Stanley Kubrick ne nous a laissé que treize films dont le montage du dernier, Eyes Wide Shut, n'a été terminé que le mois de sa mort en mars 1997. Ces treize films sont autant de chefs d'œuvre comme Spartacus, Oranges mécaniques, Docteur Folamour, Barry Lyndon, Shining, Full Metal jacket … ou encore 2001 ou l'odyssée de l'espace dont la bande-son est l'objet de ces quelques lignes et qui est encore le film de référence de l'exploration spatiale.

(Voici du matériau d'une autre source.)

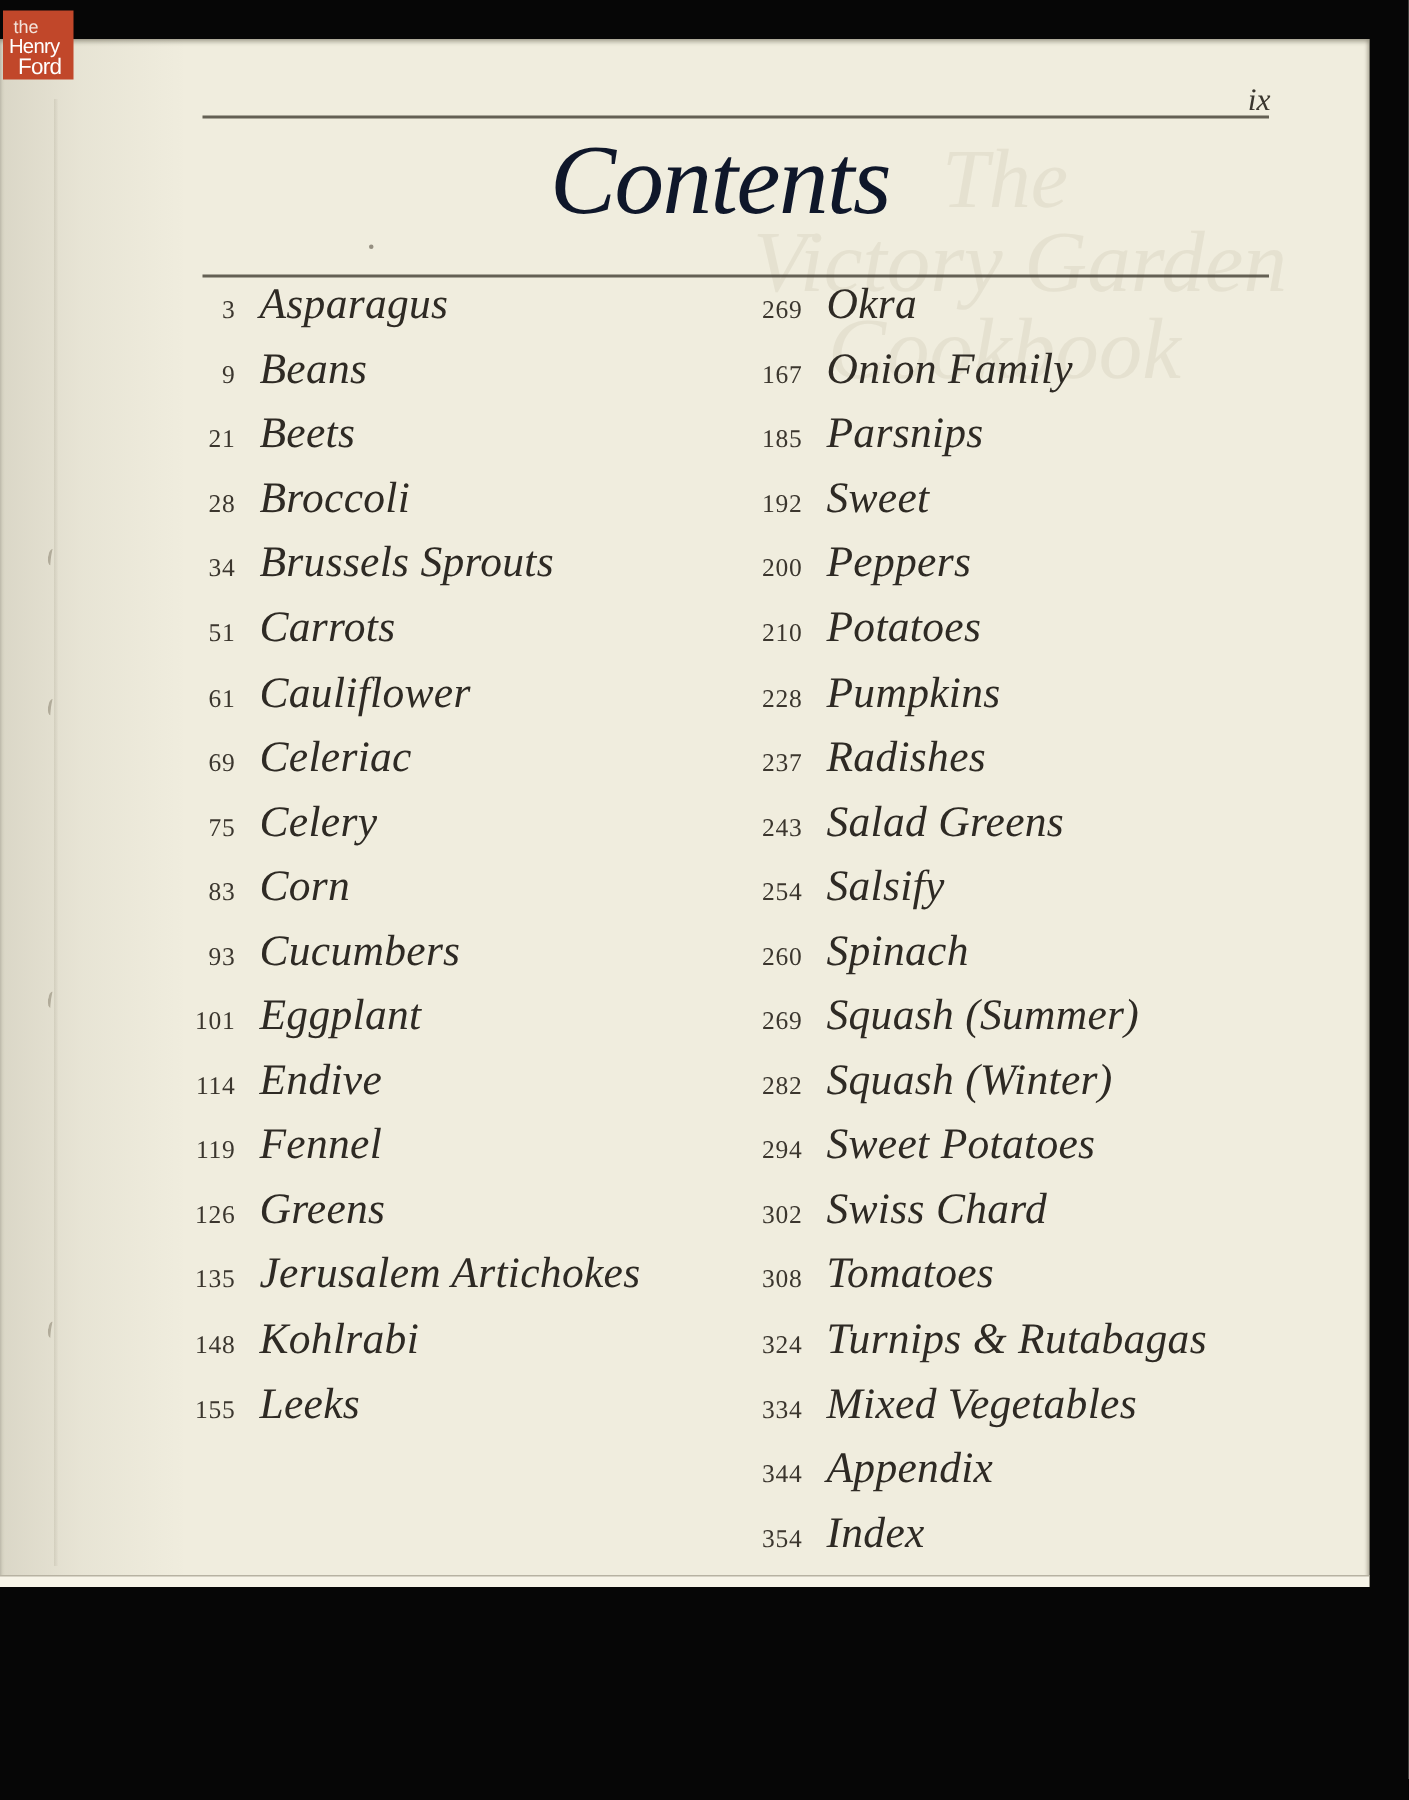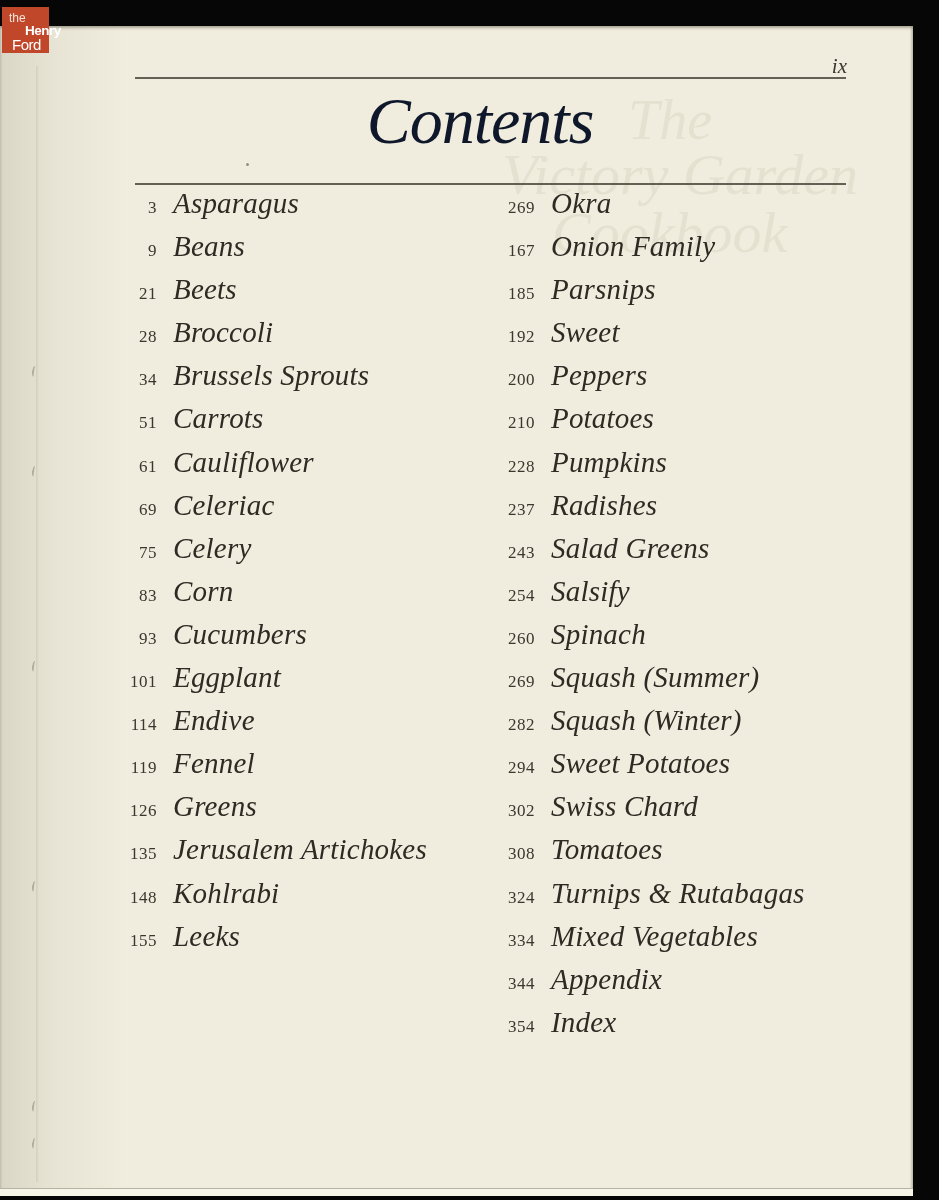"Henry" .logo .l-henry { font-weight: 700 -> 400; left: 23px -> 4px }
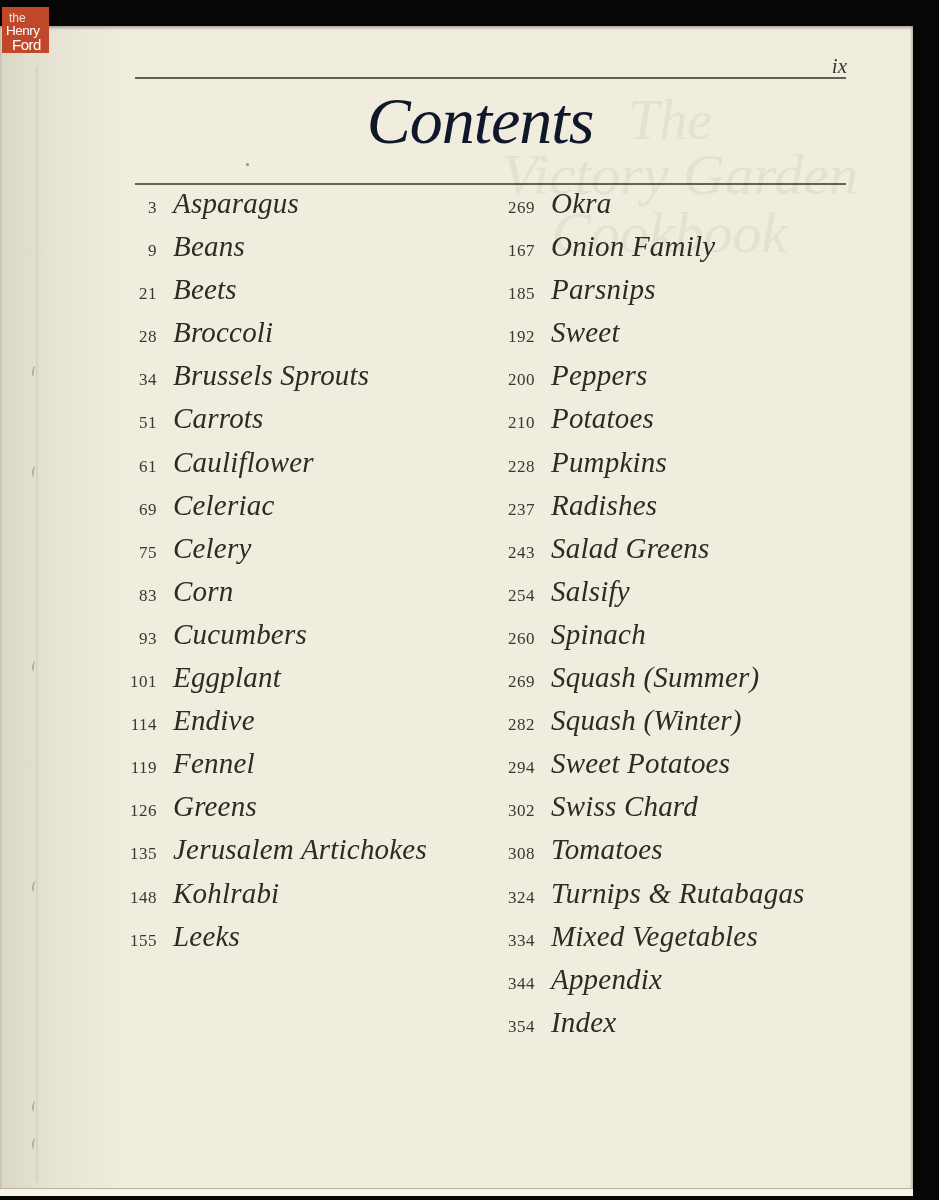"ix" .page { height: 1170px -> 1032px }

Ce film est une immense réflexion nietzschéenne sur l'évolution de l'homme et de l'intelligence qu'elle soit naturelle ou artificielle. On peut le résumer en quatre parties :
L'aube de l'humanité : Une tribu d'hommes singes vit dans la terreur du noir, des prédateurs, de la famine ou des clans ennemis. Un jour, ces hommes primitifs découvrent un étrange objet dans leur grotte : un immense bloc parfaitement rectangulaire et d'un noir brillant. Intrigués, ils s'en approchent pendant que le chef de la tribu saisit le tibia d'un squelette de tapir. Kubrick montre l'évolution instantanée de son intelligence qui réalise que l'os est un outil qui peut servir à briser les autres os, à tuer les animaux, mais qui peut aussi être une arme contre les autres tribus. A la fin de la scène, l'os est lancé en l'air et dans une superbe ellipse cinématographique qui englobe toute la préhistoire et l'histoire de l'humanité, il va se fondre dans le satellite qui ouvre la seconde partie.